==== Working data
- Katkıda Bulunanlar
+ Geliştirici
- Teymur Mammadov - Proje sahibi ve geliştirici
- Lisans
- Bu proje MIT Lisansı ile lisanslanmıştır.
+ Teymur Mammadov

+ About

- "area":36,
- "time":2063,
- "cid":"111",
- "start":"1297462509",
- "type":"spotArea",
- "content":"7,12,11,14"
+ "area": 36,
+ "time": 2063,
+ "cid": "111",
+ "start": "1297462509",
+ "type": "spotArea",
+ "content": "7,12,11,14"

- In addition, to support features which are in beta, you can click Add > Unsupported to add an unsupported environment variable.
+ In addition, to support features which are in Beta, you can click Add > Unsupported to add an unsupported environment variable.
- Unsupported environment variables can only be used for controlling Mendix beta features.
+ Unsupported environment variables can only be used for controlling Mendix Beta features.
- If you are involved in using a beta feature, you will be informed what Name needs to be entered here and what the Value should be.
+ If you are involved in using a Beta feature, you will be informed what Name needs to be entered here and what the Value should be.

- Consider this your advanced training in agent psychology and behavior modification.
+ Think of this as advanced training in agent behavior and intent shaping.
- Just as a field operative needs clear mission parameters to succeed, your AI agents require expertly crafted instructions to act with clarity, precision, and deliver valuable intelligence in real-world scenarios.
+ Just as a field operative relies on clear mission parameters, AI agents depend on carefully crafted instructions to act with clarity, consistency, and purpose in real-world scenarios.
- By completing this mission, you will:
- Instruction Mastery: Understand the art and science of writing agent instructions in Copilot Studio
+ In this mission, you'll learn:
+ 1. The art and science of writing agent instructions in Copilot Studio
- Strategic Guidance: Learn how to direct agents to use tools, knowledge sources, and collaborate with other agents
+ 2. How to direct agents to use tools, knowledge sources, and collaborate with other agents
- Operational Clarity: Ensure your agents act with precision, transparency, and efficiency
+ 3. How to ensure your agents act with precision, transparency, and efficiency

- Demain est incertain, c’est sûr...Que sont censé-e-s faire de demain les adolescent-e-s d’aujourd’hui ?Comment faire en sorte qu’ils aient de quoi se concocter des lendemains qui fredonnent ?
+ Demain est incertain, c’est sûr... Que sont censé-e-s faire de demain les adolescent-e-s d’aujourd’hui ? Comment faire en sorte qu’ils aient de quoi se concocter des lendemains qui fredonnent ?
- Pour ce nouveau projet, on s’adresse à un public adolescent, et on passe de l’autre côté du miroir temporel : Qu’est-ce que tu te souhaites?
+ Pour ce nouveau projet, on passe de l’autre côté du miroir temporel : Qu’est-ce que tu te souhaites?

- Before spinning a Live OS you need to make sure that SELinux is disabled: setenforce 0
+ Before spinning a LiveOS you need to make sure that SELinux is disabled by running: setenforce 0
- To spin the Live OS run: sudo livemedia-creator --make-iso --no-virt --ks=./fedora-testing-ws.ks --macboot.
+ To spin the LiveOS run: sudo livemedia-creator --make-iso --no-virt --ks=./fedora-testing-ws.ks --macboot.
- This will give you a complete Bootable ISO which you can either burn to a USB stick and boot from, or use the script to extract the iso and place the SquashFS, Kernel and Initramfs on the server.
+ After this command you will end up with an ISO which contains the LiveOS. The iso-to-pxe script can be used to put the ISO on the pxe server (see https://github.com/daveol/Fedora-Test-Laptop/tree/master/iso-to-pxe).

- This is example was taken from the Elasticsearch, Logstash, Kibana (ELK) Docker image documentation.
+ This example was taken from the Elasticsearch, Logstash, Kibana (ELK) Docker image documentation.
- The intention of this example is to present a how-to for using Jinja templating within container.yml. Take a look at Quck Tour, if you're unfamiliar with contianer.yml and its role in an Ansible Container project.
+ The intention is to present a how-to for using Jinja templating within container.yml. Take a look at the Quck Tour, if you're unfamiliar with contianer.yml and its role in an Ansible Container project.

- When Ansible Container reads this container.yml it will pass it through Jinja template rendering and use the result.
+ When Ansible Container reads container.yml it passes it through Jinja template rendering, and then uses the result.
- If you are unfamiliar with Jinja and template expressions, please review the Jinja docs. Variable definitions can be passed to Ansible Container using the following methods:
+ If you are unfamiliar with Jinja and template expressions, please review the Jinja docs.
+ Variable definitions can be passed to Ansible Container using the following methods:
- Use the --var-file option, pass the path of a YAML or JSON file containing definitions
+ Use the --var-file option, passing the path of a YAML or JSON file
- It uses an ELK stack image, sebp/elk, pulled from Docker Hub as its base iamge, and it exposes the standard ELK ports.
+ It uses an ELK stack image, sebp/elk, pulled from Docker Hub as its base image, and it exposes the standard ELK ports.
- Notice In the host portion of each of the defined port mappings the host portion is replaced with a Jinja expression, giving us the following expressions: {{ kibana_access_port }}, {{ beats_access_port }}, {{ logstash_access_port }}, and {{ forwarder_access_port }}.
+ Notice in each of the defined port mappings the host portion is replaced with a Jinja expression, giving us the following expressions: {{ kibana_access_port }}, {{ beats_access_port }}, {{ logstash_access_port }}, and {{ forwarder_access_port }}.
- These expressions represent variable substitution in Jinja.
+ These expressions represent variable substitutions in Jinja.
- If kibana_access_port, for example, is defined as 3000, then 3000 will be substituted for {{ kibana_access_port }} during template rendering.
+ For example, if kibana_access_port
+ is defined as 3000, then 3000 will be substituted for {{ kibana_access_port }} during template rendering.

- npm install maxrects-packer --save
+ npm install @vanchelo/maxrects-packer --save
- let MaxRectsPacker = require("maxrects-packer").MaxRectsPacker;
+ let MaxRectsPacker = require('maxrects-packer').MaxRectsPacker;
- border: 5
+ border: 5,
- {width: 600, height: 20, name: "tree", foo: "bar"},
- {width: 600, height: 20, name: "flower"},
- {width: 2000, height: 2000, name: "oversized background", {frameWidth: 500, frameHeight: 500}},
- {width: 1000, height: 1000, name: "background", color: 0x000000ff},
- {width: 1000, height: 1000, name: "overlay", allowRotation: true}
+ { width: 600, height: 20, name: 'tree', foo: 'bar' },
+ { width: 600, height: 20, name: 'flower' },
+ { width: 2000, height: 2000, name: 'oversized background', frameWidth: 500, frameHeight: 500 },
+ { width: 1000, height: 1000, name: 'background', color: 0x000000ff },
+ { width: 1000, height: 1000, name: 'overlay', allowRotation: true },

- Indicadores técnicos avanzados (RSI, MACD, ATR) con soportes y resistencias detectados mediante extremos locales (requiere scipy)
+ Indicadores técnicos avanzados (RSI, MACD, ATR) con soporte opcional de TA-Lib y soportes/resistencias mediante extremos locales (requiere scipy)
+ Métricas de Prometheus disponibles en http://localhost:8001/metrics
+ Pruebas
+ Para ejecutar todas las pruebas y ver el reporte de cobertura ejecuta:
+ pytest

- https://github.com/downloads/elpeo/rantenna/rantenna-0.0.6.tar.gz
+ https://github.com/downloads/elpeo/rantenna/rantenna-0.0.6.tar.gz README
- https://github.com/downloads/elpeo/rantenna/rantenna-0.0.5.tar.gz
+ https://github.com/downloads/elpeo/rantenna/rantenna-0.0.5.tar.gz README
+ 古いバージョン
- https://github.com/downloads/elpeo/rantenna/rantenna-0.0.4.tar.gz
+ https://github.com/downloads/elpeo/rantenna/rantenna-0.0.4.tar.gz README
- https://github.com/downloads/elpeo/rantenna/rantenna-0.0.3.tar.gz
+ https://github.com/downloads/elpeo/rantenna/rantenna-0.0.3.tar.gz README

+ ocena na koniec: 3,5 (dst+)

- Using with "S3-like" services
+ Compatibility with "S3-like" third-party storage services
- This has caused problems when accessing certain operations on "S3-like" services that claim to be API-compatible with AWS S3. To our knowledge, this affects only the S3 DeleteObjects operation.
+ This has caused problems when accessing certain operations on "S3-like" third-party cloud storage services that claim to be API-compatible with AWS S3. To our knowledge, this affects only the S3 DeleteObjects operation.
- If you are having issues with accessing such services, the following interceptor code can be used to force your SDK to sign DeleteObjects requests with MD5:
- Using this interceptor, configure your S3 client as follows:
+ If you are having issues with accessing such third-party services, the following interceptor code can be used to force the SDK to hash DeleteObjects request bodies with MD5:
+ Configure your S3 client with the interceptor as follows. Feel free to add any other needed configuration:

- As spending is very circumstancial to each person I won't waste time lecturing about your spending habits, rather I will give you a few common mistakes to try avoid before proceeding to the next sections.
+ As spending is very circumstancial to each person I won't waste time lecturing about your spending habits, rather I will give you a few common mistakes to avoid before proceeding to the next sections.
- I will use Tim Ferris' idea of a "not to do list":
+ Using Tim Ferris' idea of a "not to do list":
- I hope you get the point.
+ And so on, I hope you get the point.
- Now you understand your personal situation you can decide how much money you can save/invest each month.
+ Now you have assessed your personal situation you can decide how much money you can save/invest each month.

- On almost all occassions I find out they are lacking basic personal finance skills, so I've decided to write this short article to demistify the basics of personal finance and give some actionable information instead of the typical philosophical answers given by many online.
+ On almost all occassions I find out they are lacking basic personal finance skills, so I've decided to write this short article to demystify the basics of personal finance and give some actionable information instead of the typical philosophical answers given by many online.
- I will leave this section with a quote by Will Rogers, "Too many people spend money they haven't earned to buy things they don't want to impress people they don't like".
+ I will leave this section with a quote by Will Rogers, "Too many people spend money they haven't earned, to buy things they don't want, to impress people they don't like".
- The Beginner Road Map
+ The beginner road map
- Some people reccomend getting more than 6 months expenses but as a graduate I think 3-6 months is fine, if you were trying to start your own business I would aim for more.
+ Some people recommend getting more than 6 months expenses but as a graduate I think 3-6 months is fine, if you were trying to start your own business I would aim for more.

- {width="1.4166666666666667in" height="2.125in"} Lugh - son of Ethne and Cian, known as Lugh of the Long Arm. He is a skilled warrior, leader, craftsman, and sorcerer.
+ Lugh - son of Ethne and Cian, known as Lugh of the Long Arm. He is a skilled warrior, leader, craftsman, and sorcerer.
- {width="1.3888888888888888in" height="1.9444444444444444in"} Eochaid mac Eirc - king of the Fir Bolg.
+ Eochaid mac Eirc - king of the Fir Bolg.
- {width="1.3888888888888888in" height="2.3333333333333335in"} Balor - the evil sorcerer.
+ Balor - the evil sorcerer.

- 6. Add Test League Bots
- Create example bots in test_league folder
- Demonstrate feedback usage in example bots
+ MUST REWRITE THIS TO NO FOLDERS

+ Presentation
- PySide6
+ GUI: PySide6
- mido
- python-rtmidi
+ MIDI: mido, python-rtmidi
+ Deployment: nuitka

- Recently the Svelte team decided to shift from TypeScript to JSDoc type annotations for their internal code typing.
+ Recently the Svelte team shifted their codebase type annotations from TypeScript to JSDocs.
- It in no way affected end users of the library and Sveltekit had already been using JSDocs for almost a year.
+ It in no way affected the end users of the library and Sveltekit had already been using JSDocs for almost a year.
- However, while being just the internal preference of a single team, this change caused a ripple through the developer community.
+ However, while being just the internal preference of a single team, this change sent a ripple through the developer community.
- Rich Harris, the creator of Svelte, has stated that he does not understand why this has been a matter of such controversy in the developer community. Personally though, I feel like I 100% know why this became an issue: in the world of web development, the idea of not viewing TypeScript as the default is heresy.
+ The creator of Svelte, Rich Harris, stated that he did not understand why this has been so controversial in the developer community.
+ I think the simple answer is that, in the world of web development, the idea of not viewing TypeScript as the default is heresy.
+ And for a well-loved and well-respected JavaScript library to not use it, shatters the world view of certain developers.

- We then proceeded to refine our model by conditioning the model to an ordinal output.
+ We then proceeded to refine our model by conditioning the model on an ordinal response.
========
Aim of the exercise> Please reproduce the lines from the line with "- Use the --var-file" to the line with "- These expressions", both ends included, exactly as they appear above.

Answer box>
- Use the --var-file option, pass the path of a YAML or JSON file containing definitions
+ Use the --var-file option, passing the path of a YAML or JSON file
- It uses an ELK stack image, sebp/elk, pulled from Docker Hub as its base iamge, and it exposes the standard ELK ports.
+ It uses an ELK stack image, sebp/elk, pulled from Docker Hub as its base image, and it exposes the standard ELK ports.
- Notice In the host portion of each of the defined port mappings the host portion is replaced with a Jinja expression, giving us the following expressions: {{ kibana_access_port }}, {{ beats_access_port }}, {{ logstash_access_port }}, and {{ forwarder_access_port }}.
+ Notice in each of the defined port mappings the host portion is replaced with a Jinja expression, giving us the following expressions: {{ kibana_access_port }}, {{ beats_access_port }}, {{ logstash_access_port }}, and {{ forwarder_access_port }}.
- These expressions represent variable substitution in Jinja.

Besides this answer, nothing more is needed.